Email Technical

Definition

BCC (Blind Carbon Copy) is an email field that allows you to send a copy of your message to additional recipients without revealing their addresses to other recipients. Unlike CC, BCC recipients remain invisible to everyone else on the email, including the primary recipient and other BCC addresses.

Common Use Cases

Send newsletters or announcements to multiple recipients without exposing their emails

Forward conversations to supervisors or legal teams for documentation purposes

Distribute meeting invitations to large groups while protecting contact privacy

Send cold outreach emails without revealing your full prospect list

Include yourself on sent emails for personal record-keeping

Share updates with multiple clients who should not see each other's information

Why BCC Matters

BCC protects recipient privacy when sending to multiple people who do not know each other. It prevents accidental reply-all disasters that can expose private email addresses or create inbox chaos. For businesses, BCC is essential for maintaining professional standards, complying with privacy regulations, and building trust with contacts whose information should not be shared.

How BCC Works

When you add email addresses to the BCC field, the email server sends individual copies to each BCC recipient. The original email headers are modified to remove BCC addresses before delivery, so neither the primary recipient (To field) nor CC recipients can see who received blind copies. Each BCC recipient sees only their own email address in the BCC field, not other BCC addresses. This technical mechanism ensures complete privacy for all blind copy recipients.

Best Practices

Use BCC when emailing large groups of unrelated recipients to protect privacy

Never use BCC for deceptive purposes like secretly monitoring conversations

Consider using proper email marketing tools instead of BCC for mass mailings

Put your own address in the To field when BCCing a large group to avoid spam filters

Verify all email addresses before sending to prevent bounces and protect your sender reputation

Be transparent with your team about when and why you use BCC

Avoid BCCing someone who might reply-all and reveal they were copied

Use CC instead of BCC when transparency matters more than privacy

Frequently Asked Questions

What is the difference between CC and BCC?

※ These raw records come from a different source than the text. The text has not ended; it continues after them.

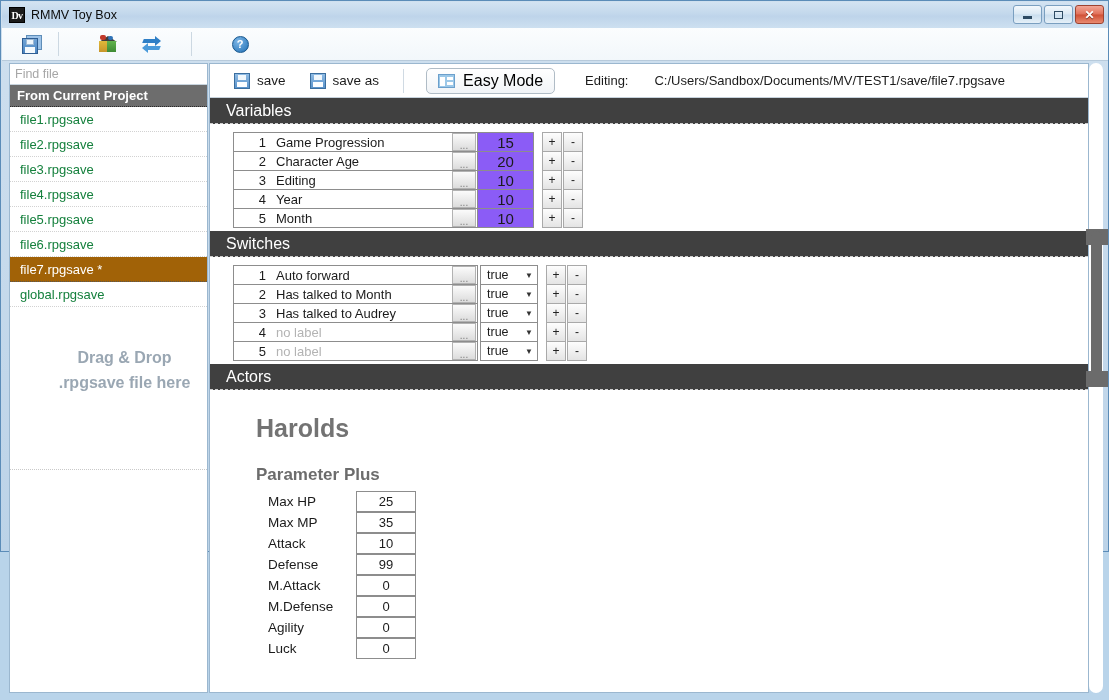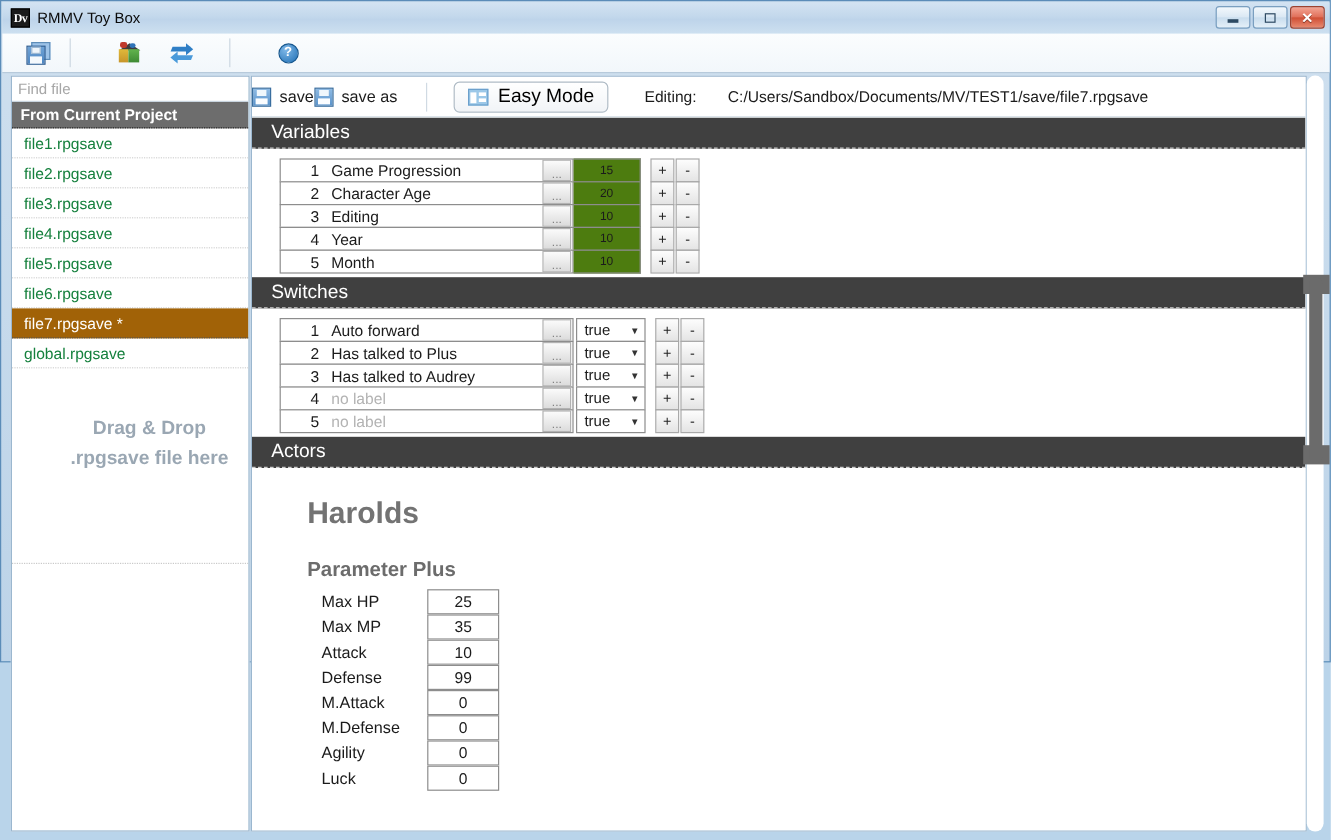"save" .txtbtn { margin-left: none -> 24px }
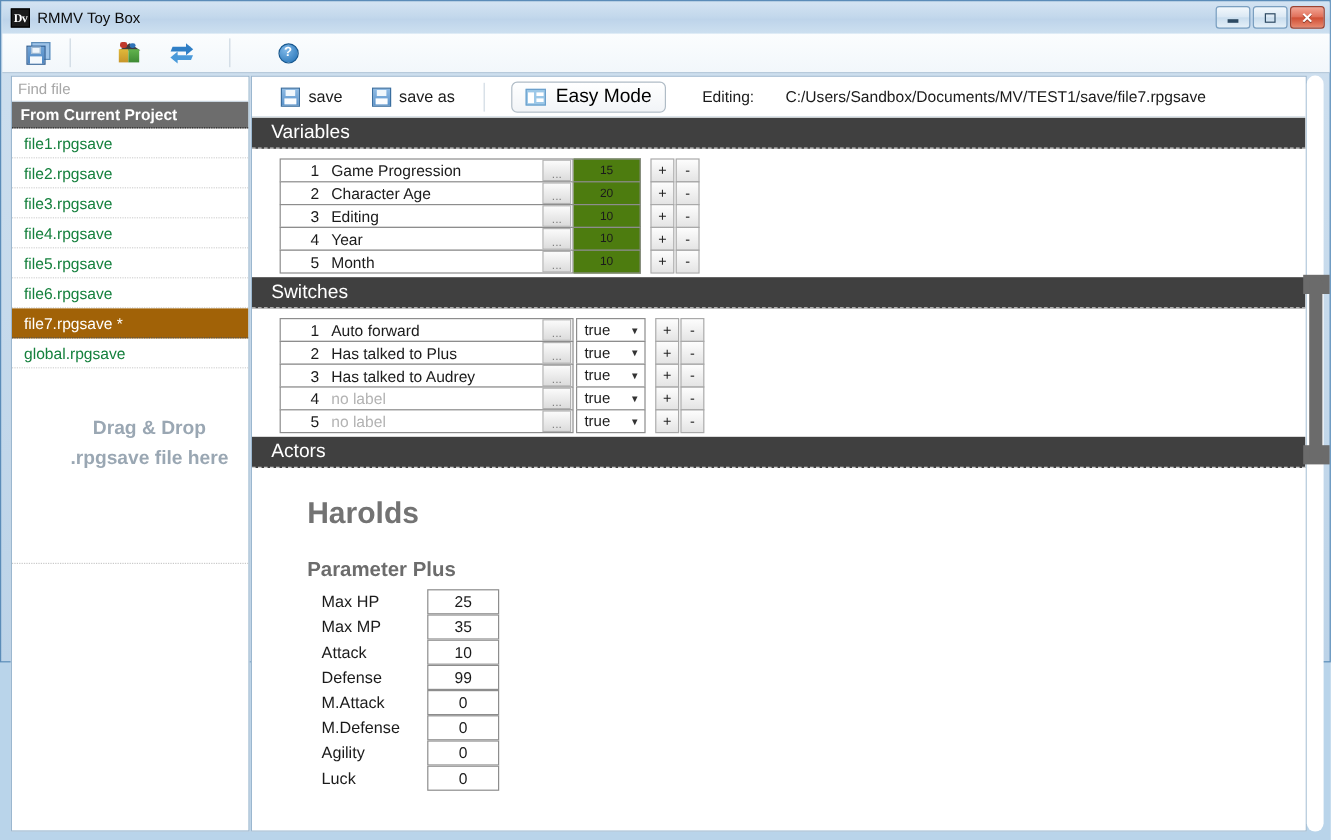"15" .valbox { background: #4d7c0f -> #8b5cf6; font-size: 10px -> 15px }
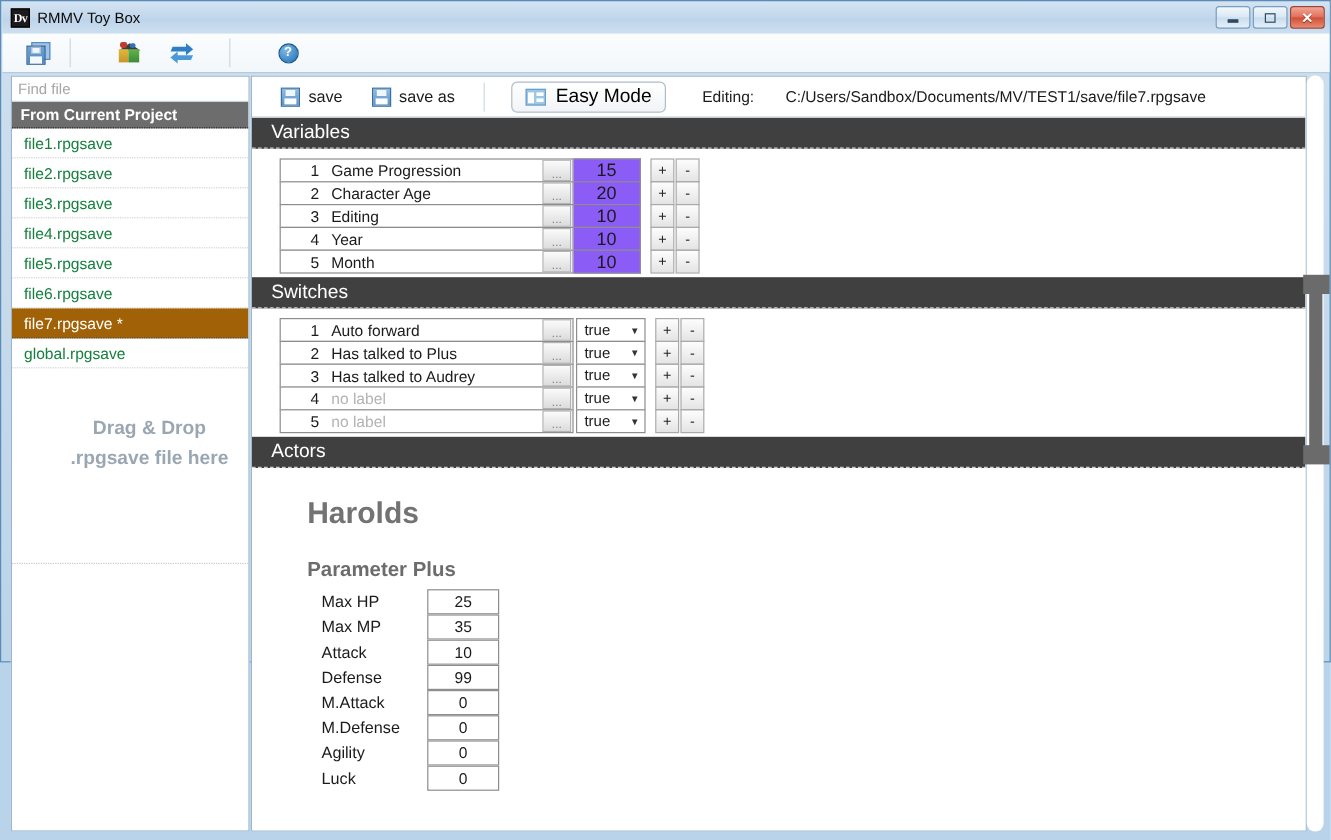"Has talked to Plus" span.c-name { text: Plus -> Month }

CC (Carbon Copy) recipients are visible to everyone on the email, while BCC (Blind Carbon Copy) recipients are hidden. Use CC when you want everyone to know who received the message, and BCC when you need to keep recipients private from each other.

Can BCC recipients see each other?

No, BCC recipients cannot see other BCC addresses. Each BCC recipient only sees their own email address and the addresses in the To and CC fields. This is by design to protect recipient privacy.

Is it unprofessional to use BCC?

BCC is appropriate and professional when protecting recipient privacy, such as emailing multiple clients or sending announcements. It becomes unprofessional when used deceptively to secretly monitor conversations or manipulate communication.

Why should I verify emails before BCCing?

Invalid email addresses cause bounces that damage your sender reputation. When BCCing multiple recipients, even a few invalid addresses can trigger spam filters and affect deliverability to all recipients. Always verify your email list first.